§ **Exercise requirements**
Omit every picture, then return the listing verbatim.

§ **Stored data**
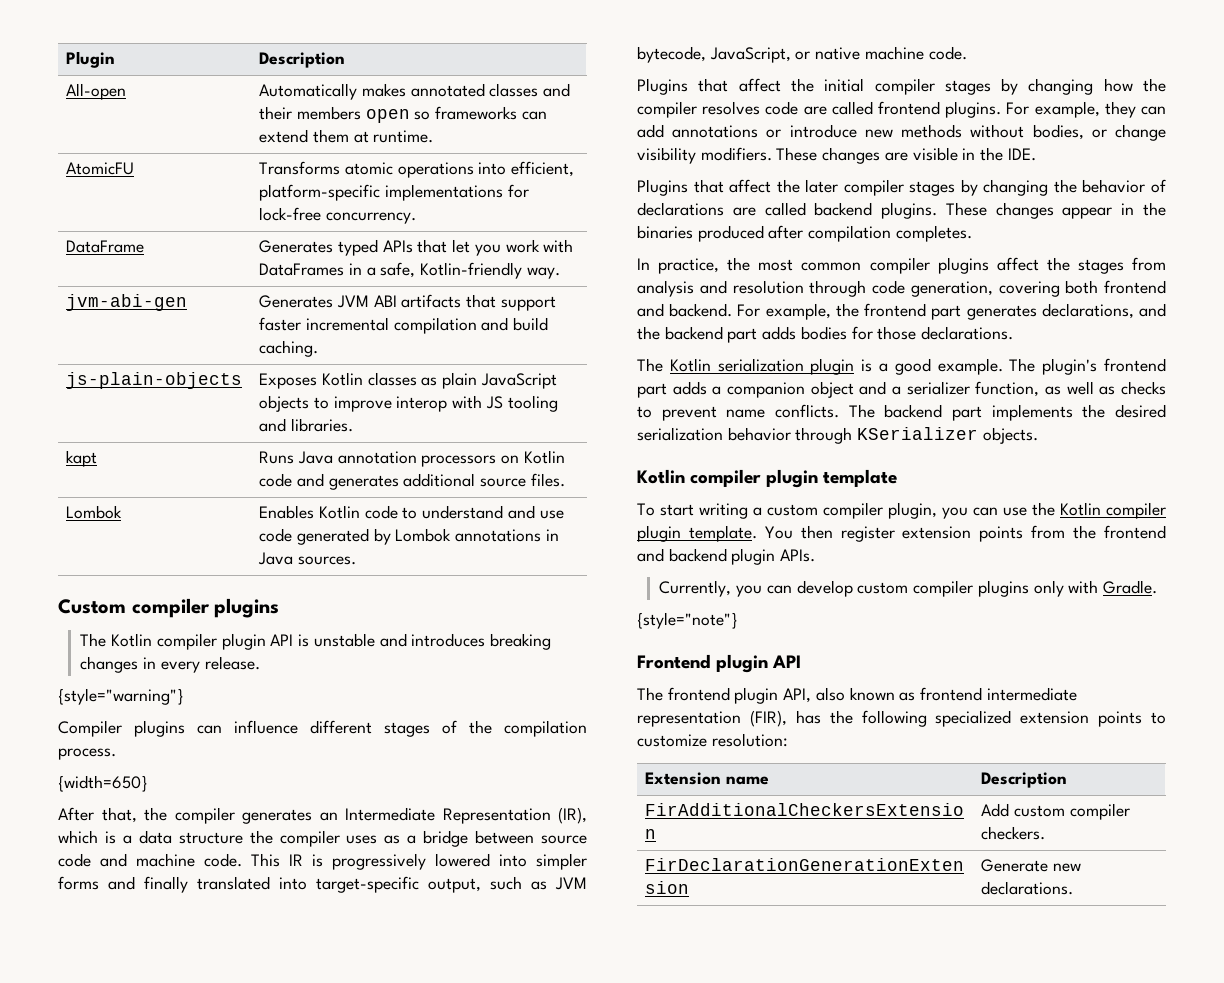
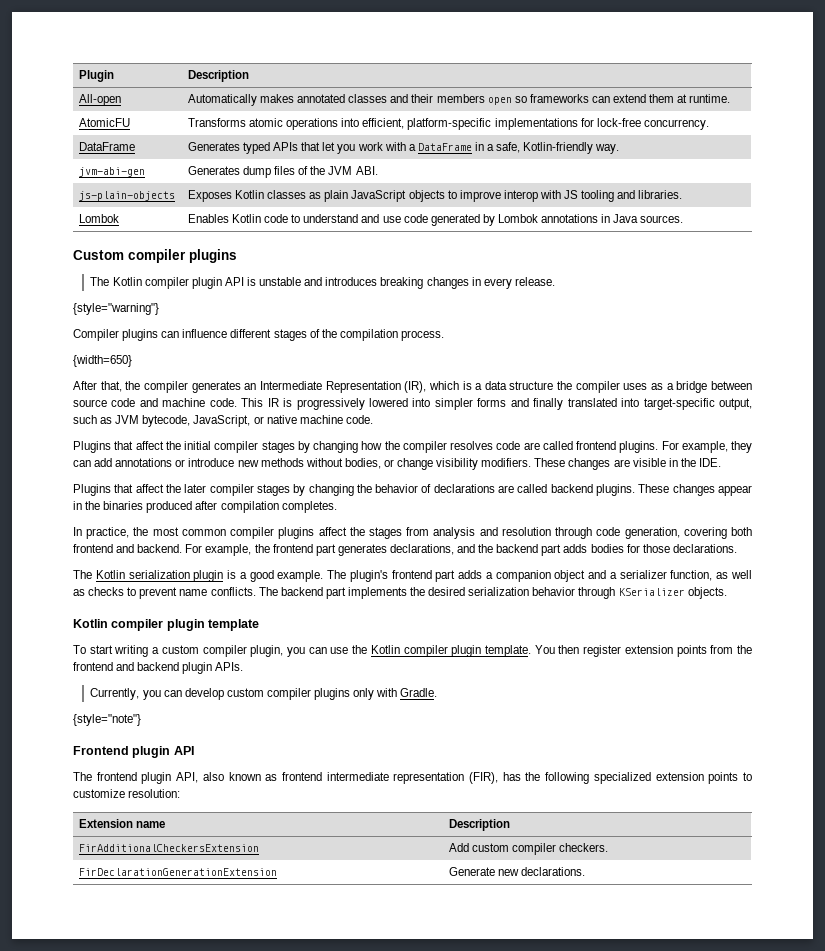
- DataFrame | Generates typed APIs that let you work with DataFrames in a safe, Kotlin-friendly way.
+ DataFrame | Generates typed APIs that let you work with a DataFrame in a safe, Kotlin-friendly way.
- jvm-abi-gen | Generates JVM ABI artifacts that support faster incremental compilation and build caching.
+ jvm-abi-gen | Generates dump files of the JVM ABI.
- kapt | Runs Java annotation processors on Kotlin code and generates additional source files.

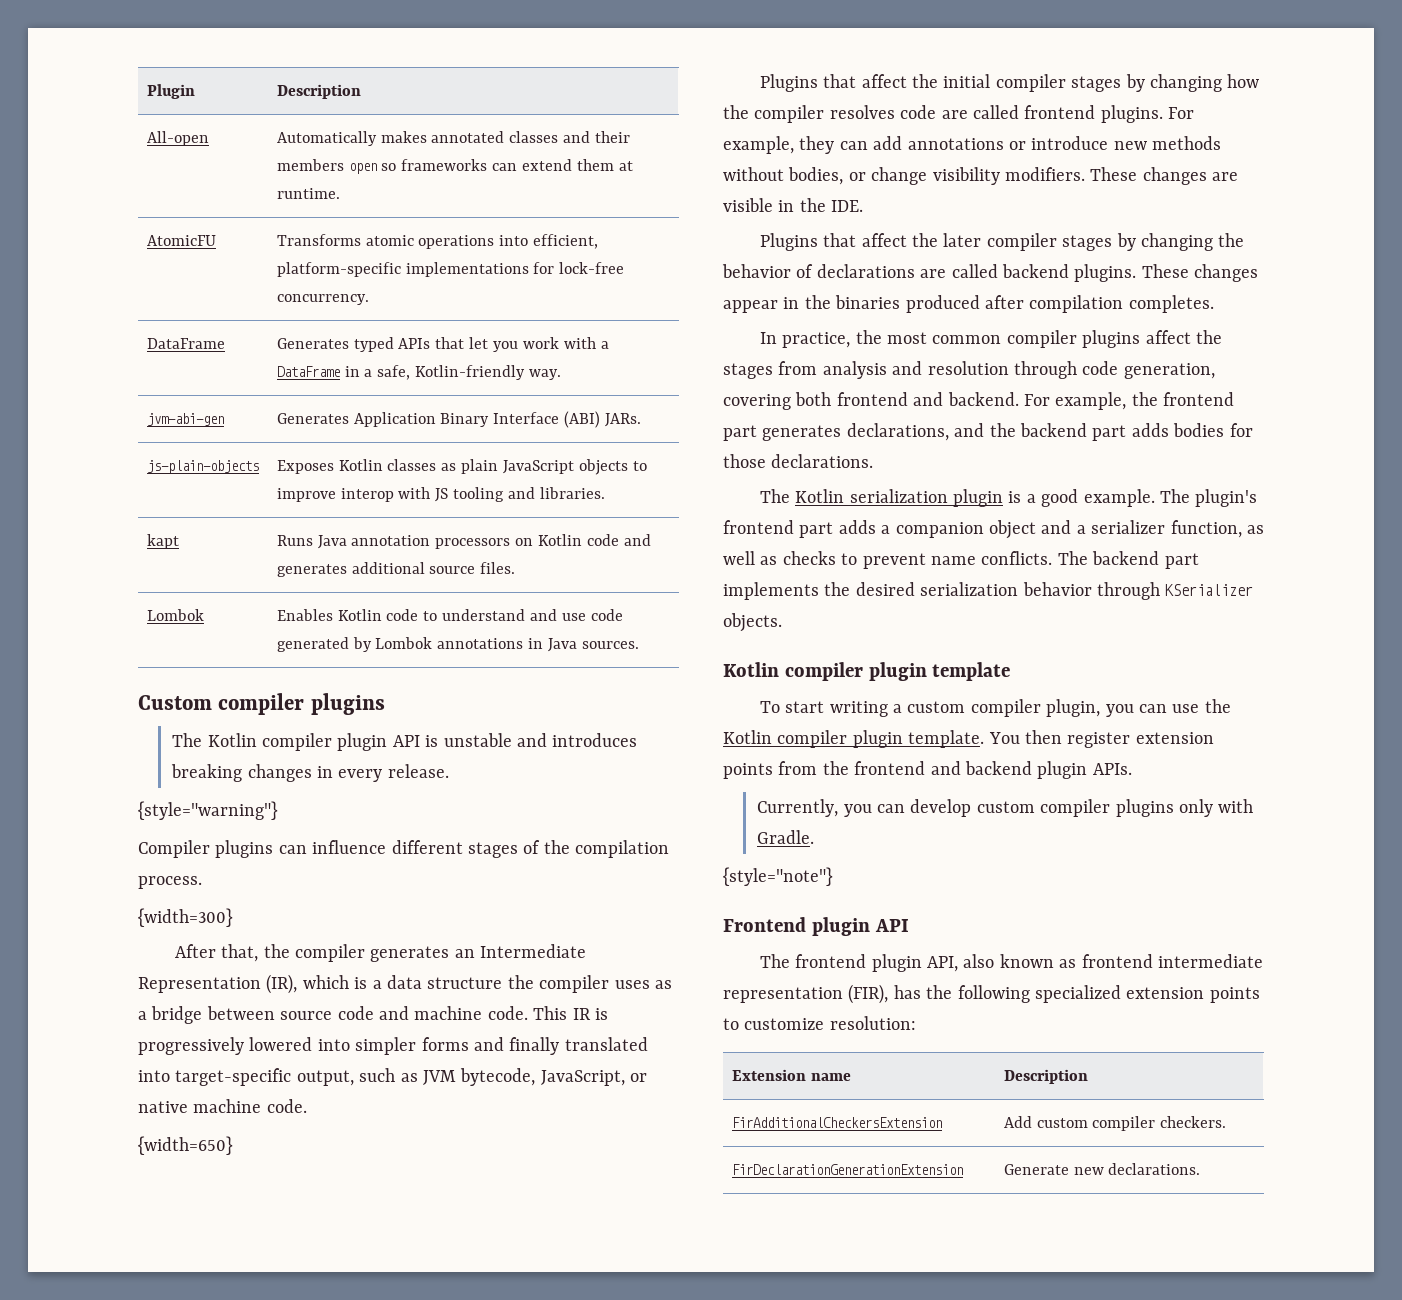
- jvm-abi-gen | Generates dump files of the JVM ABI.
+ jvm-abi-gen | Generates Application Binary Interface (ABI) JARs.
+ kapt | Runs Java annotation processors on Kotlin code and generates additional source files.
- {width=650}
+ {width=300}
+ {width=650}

§ **Solution to this exercise**
- DataFrame | Generates typed APIs that let you work with DataFrames in a safe, Kotlin-friendly way.
+ DataFrame | Generates typed APIs that let you work with a DataFrame in a safe, Kotlin-friendly way.
- jvm-abi-gen | Generates JVM ABI artifacts that support faster incremental compilation and build caching.
+ jvm-abi-gen | Generates dump files of the JVM ABI.
- kapt | Runs Java annotation processors on Kotlin code and generates additional source files.

- jvm-abi-gen | Generates dump files of the JVM ABI.
+ jvm-abi-gen | Generates Application Binary Interface (ABI) JARs.
+ kapt | Runs Java annotation processors on Kotlin code and generates additional source files.
- {width=650}
+ {width=300}
+ {width=650}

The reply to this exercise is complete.